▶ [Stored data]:
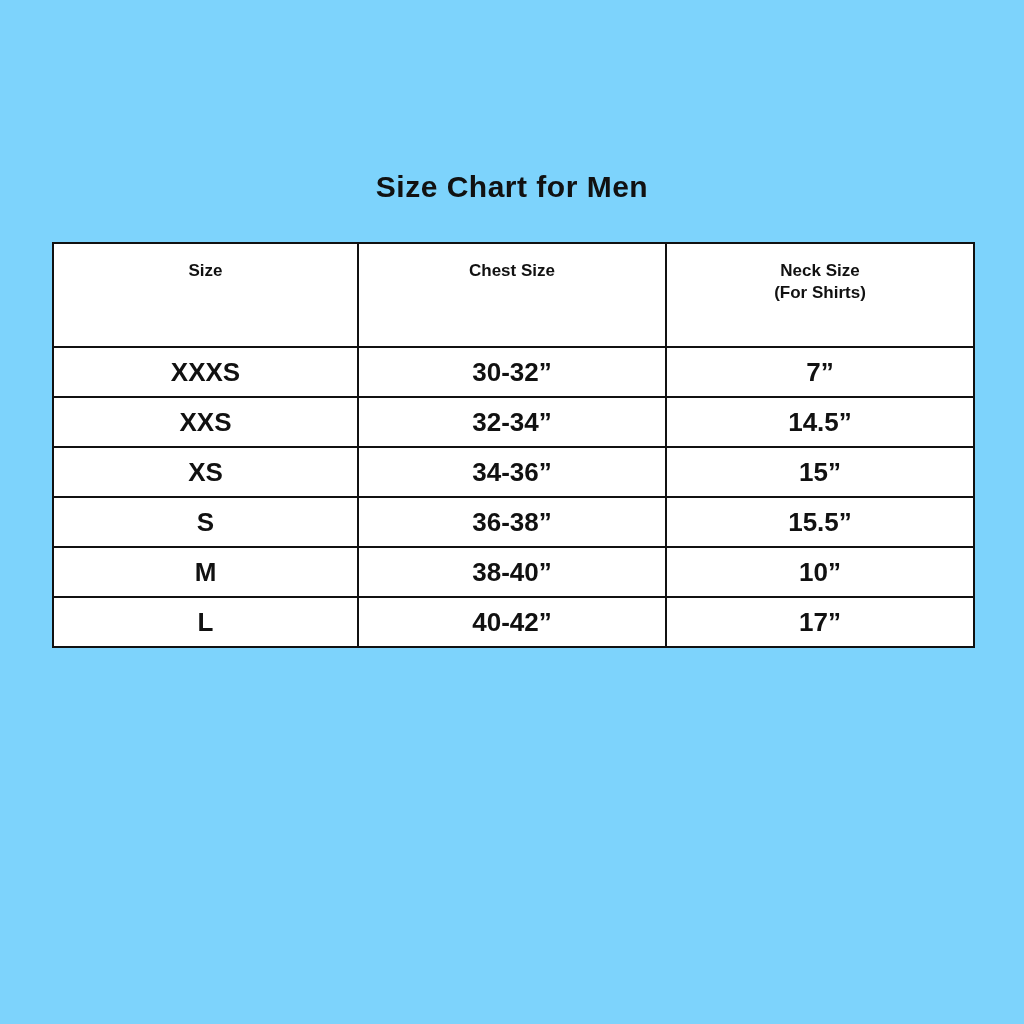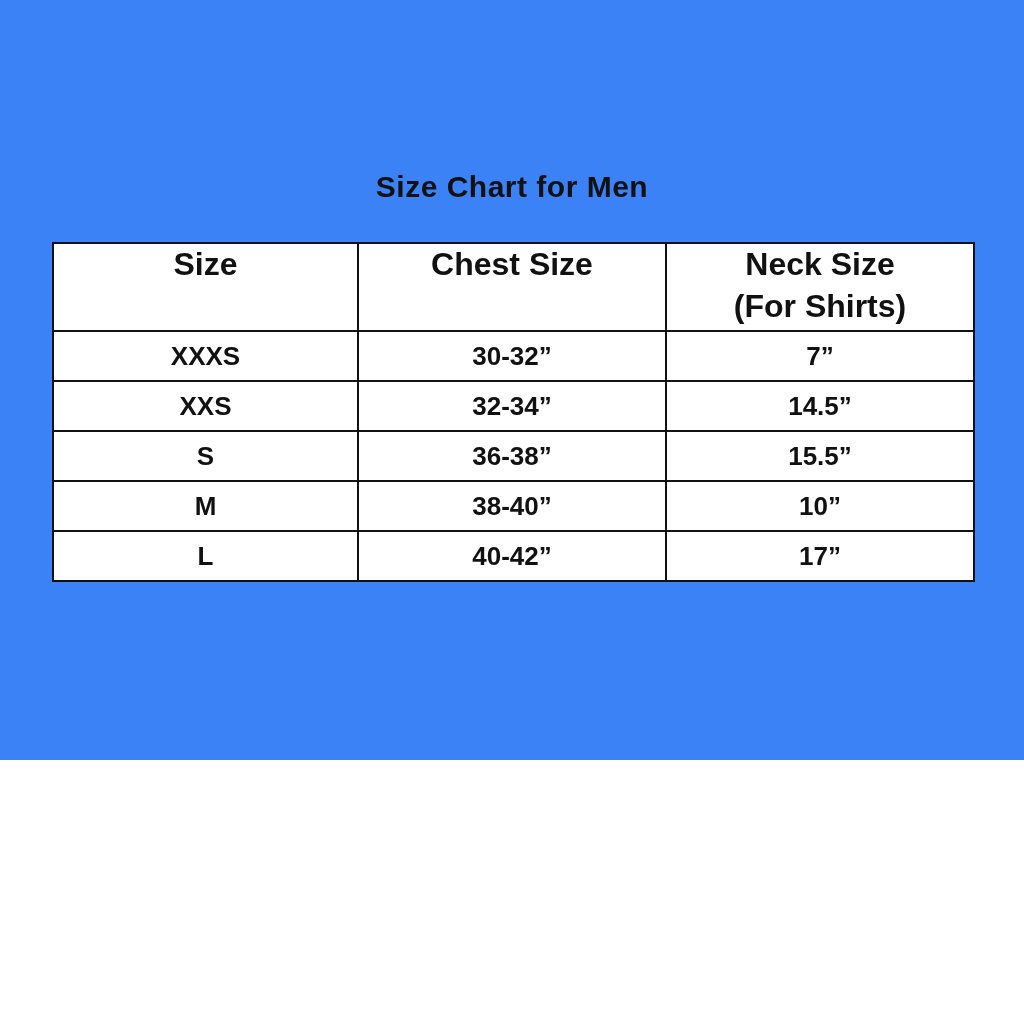--- a/index.html
+++ b/index.html
@@ -14,8 +14,8 @@
   .page {
     position: relative;
     width: 1024px;
-    height: 760px;
-    background: #3b82f6;
+    height: 1024px;
+    background: #7dd3fc;
     overflow: hidden;
   }
   .chart-title {

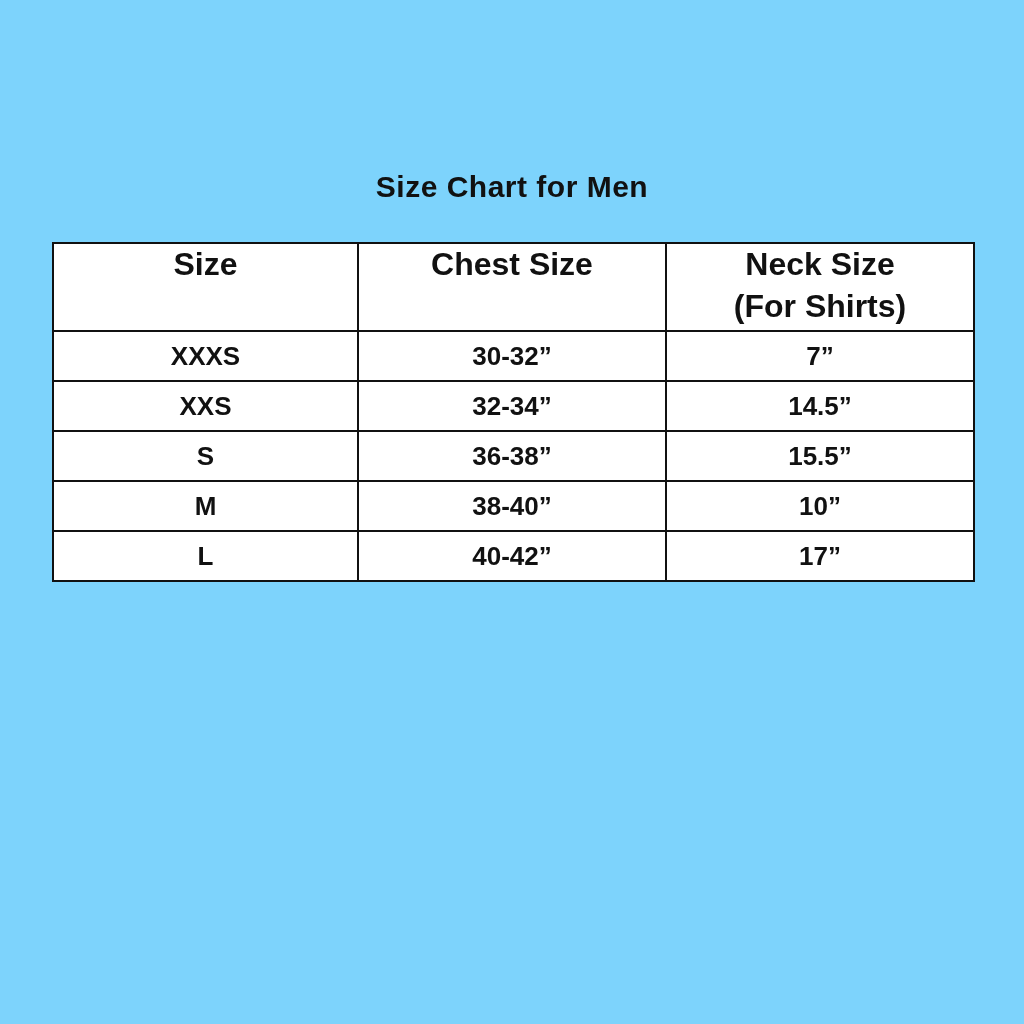--- a/index.html
+++ b/index.html
@@ -48,8 +48,9 @@
   }
   table.size-table th {
     height: 86px;
-    font-size: 32px;
+    font-size: 17px;
     vertical-align: top;
+    padding-top: 16px;
     line-height: 1.3;
   }
   table.size-table td {

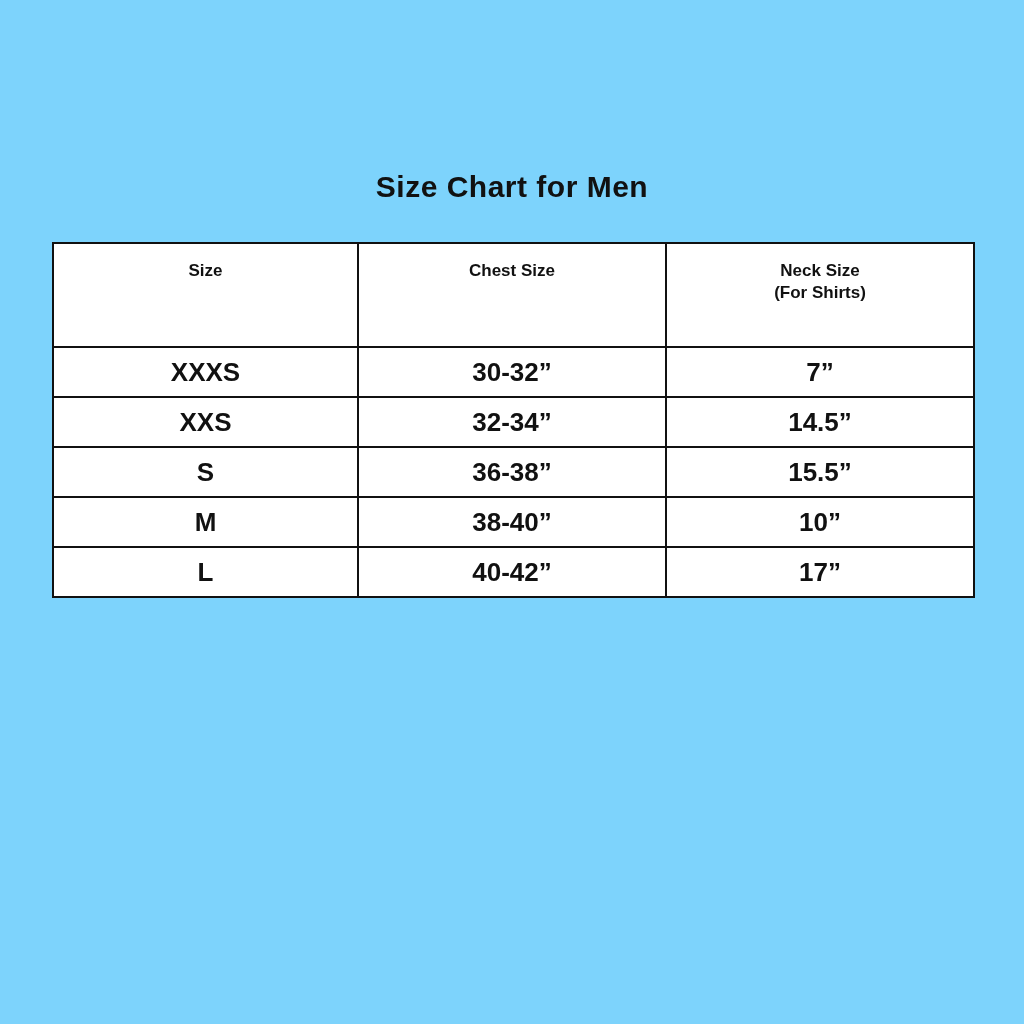--- a/index.html
+++ b/index.html
@@ -104,6 +104,11 @@
       <td>14.5”</td>
     </tr>
 
+    <tr>
+      <td>XS</td>
+      <td>34-36”</td>
+      <td>15”</td>
+    </tr>
 
     <tr>
       <td>S</td>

▶ [Directions]: Any picture found in the data is to be skipped while the rest is copied exactly.

▶ [Response below]:
--- a/index.html
+++ b/index.html
@@ -14,8 +14,8 @@
   .page {
     position: relative;
     width: 1024px;
-    height: 760px;
-    background: #3b82f6;
+    height: 1024px;
+    background: #7dd3fc;
     overflow: hidden;
   }
   .chart-title {

--- a/index.html
+++ b/index.html
@@ -48,8 +48,9 @@
   }
   table.size-table th {
     height: 86px;
-    font-size: 32px;
+    font-size: 17px;
     vertical-align: top;
+    padding-top: 16px;
     line-height: 1.3;
   }
   table.size-table td {

--- a/index.html
+++ b/index.html
@@ -104,6 +104,11 @@
       <td>14.5”</td>
     </tr>
 
+    <tr>
+      <td>XS</td>
+      <td>34-36”</td>
+      <td>15”</td>
+    </tr>
 
     <tr>
       <td>S</td>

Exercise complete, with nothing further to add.